Yok tabii... Ben yine geçen gün televizyonda da söylemiştim. Şimdi bir yeni Jandarma Komutanı geldi. Kendisi çeşitli vesilelerle hukuka bağlılığından söz ederek, bazı açıklamalarda bulundu. Bu çok pozitif bir adım... Bir jandarma komutanının hukuka bağlılıktan söz etmesi ve yaptığı her eylemin hukuki olacağını söylemesi Türkiye’de bir ilktir. Bu komutanın uzun vadede Genelkurmay Başkanı olması da bekleniyor ki, bu da iyimserlik yaratıyor geleceğe ilişkin bölge halkı üzerinde. TC yasalarına göre yargılanarak 32 kişinin öldürülmesinden suçlu bulunup idama mahkûm edilmiş olan Mustafa Muğlalı isminin tam da suç yani cinayet mahalli olan Özalp ilçesinde bir jandarma kışlasına verilmesi doğru bir uygulama mıdır? Acilen bu ismin silinerek başta Özalp halkı olmak üzere bütün Kürt toplumunun onurunun incinmesine neden olan bu tuhaflığa son verilmelidir.

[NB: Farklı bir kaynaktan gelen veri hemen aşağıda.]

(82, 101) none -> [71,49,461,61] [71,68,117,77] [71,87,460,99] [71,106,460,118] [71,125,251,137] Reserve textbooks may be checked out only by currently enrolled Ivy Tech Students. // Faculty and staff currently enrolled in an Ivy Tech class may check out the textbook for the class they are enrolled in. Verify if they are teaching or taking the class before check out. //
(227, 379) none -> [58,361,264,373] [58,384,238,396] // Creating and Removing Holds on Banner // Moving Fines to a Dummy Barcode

* Peki, ama Erdoğan sizce niye inkâr ediyor Öcalan’la görüşüldüğünü. “Biz bölücülerle işbirliği yapmayız. Masaya oturmayız” diyor...

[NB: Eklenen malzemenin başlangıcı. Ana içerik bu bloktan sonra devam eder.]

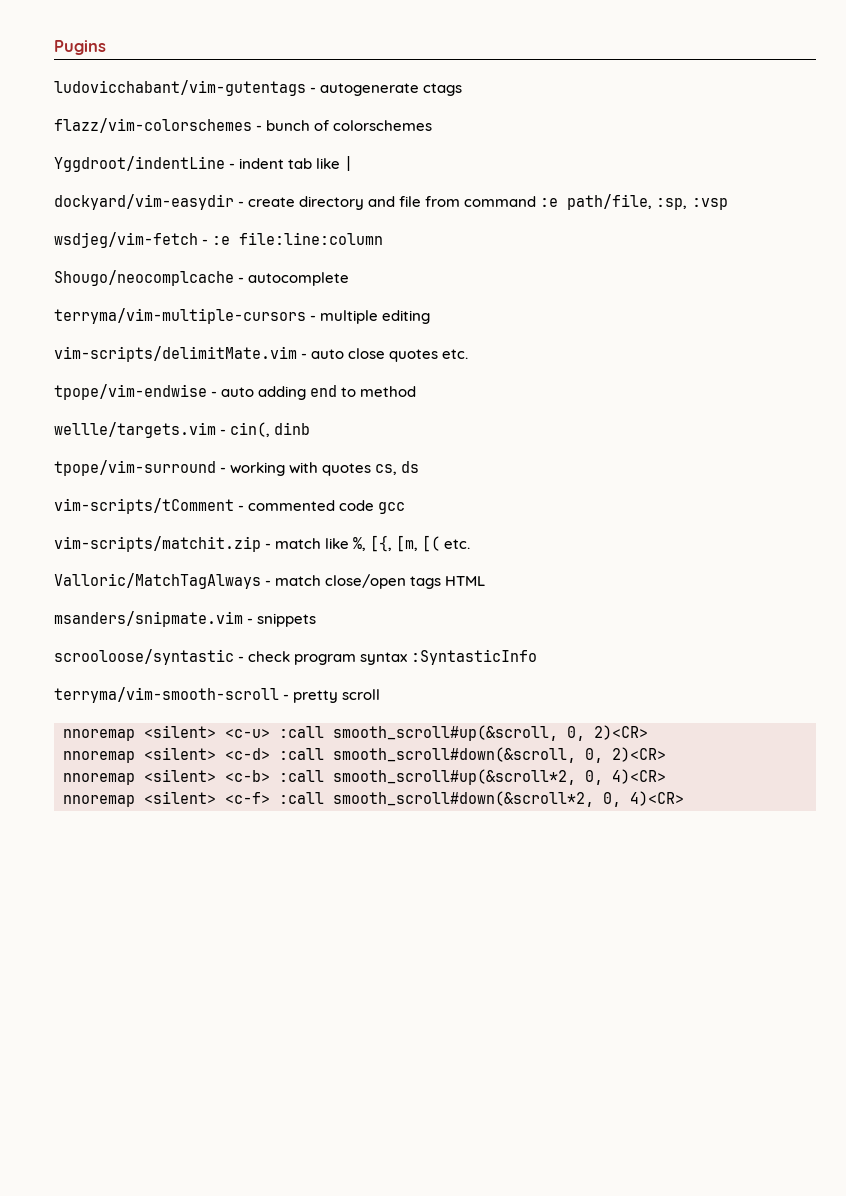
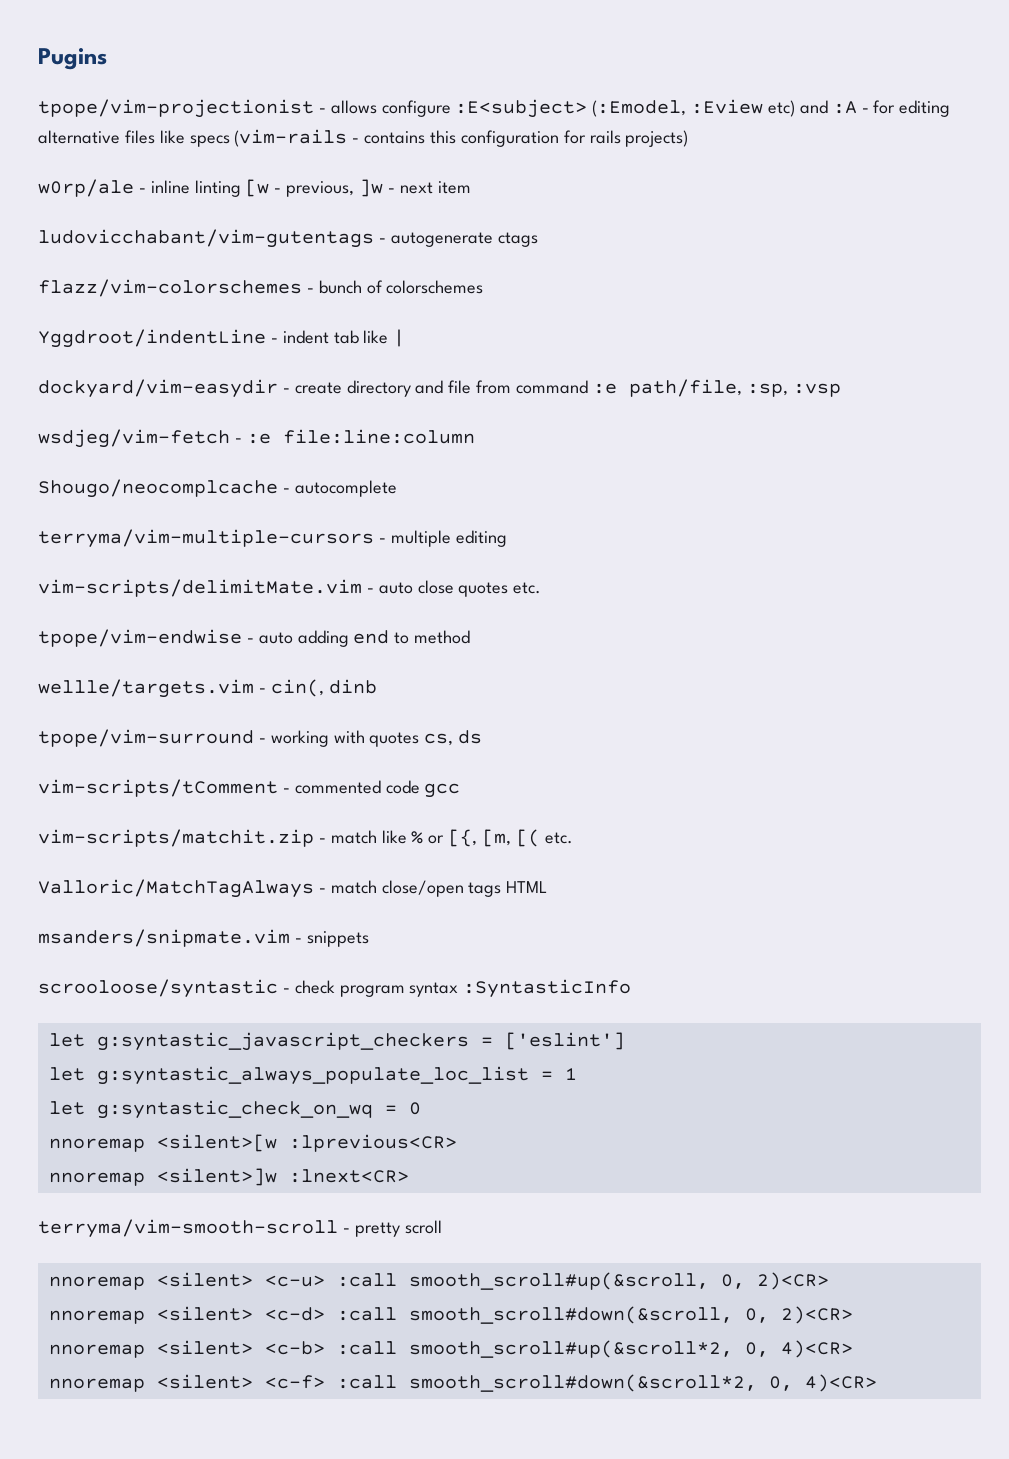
(106, 47) none -> [38,99,951,118] [38,129,689,147] [38,179,471,197] // tpope/vim-projectionist - allows configure :E<subject> (:Emodel, :Eview etc) and :A - for editing alternative files like specs (vim-rails - contains this configuration for rails projects) // w0rp/ale - inline linting [w - previous, ]w - next item
[353,537,367,551] %, -> [411,831,445,844] % or
(538, 657) none -> [48,1032,625,1051] [48,1066,577,1085] [48,1100,421,1119] [48,1134,457,1152] [48,1168,409,1186] // let g:syntastic_javascript_checkers = ['eslint'] // let g:syntastic_always_populate_loc_list = 1 // let g:syntastic_check_on_wq = 0 // nnoremap <silent>[w :lprevious<CR> // nnoremap <silent>]w :lnext<CR>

Neticede öyle gözüküyor ki Öcalan’ın birileriyle teması oldu. Yani devletin teması oldu. Ama Murat Karayılan’ın Hükümet ve Öcalan’ın görüştüğünü açıklaması çok erken ve zamansız bir açıklamaydı.

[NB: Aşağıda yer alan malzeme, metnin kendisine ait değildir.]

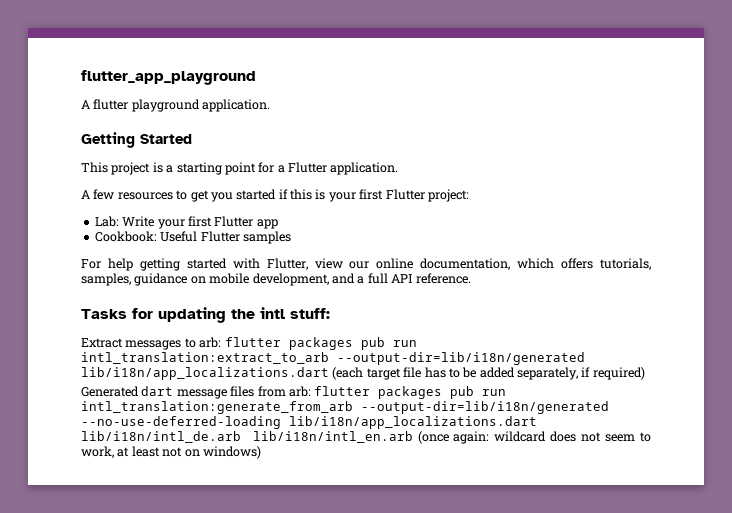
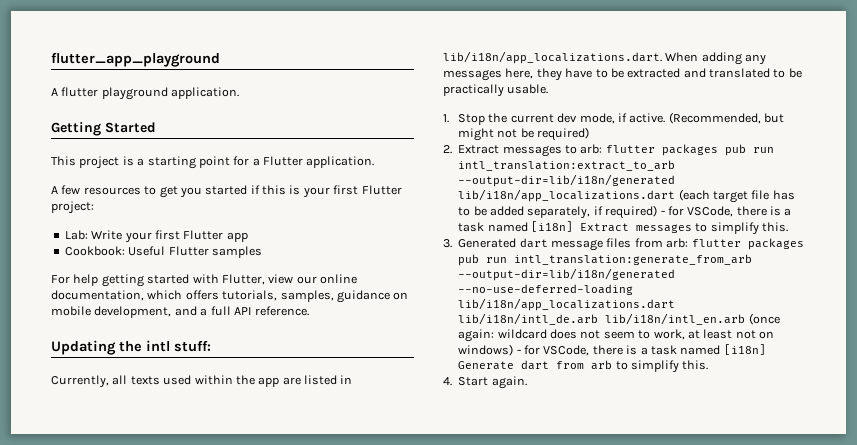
[81,307,226,323] Tasks for updating -> [51,340,116,355] Updating
(330, 313) none -> [51,375,353,388] [443,51,767,65] [443,68,802,81] [443,84,549,97] [443,112,785,125] [458,127,590,141] [443,145,452,154] Currently, all texts used within the app are listed in lib/i18n/app_localizations.dart. When adding any messages here, they have to be extracted and translated to be practically usable. // 1. Stop the current dev mode, if active. (Recommended, but might not be required) // 2.
(645, 373) // -> [660,206,792,217] [458,221,789,235] [443,239,452,248] - for VSCode, there is a task named [i18n] Extract messages to simplify this. // 3.
(261, 452) none -> [516,344,766,356] [458,360,709,373] [443,376,527,389] - for VSCode, there is a task named [i18n] Generate dart from arb to simplify this. // 4. Start again.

* Devletin elini mi zora soktu Karayılan’ın açıklaması?
Soktu tabii, ama bunu yapmasının tek bir nedeni, belki PKK içersinde bu karardan hoşnut olmayan, böylesi bir karara karşı direnen bazı kişi veya odakların elini zayıflatmak için olabilir. Yani Öcalan’ın bu konuda gerekli teması yaptığını ve öyle karar verdiğini açıklamasının nedeni, bu kararın etkili olması için Öcalan’ın hükümetle görüşmeleri sonrası böyle bir karar alınmasının altını çizip tabanlarında da bu kararın etkisini güçlendirmek için olabilir. Ayrıca şunu da söylemek mümkün: Reşadiye’den başlayan süreçte PKK’da kimin eli kimin cebinde belli olmaz bir hale geldi. Bakın, Reşadiye eylemini Murat Karayılan hâlâ anlayabilmiş değil, başta Abdullah Öcalan da anlayabilmiş değil. Dörtyol eylemini de Öcalan anlayabilmiş değil. Keza Batman’daki hadiseyi de anlayabilmiş değiller. Burada tam da kimin eli, kimin cebinde esprisine uygun bir ortam söz konusu. PKK’nin merkezinde asıl otorite bazı eylemlerin farkına varamıyor, kontrol edemiyor. Bazı bölgelerde başıbozukluklar, kimin yaptığı ya da hangi istihbarat bilgileriyle yönlendirildiği belli olmayan eylemler ortaya çıktı.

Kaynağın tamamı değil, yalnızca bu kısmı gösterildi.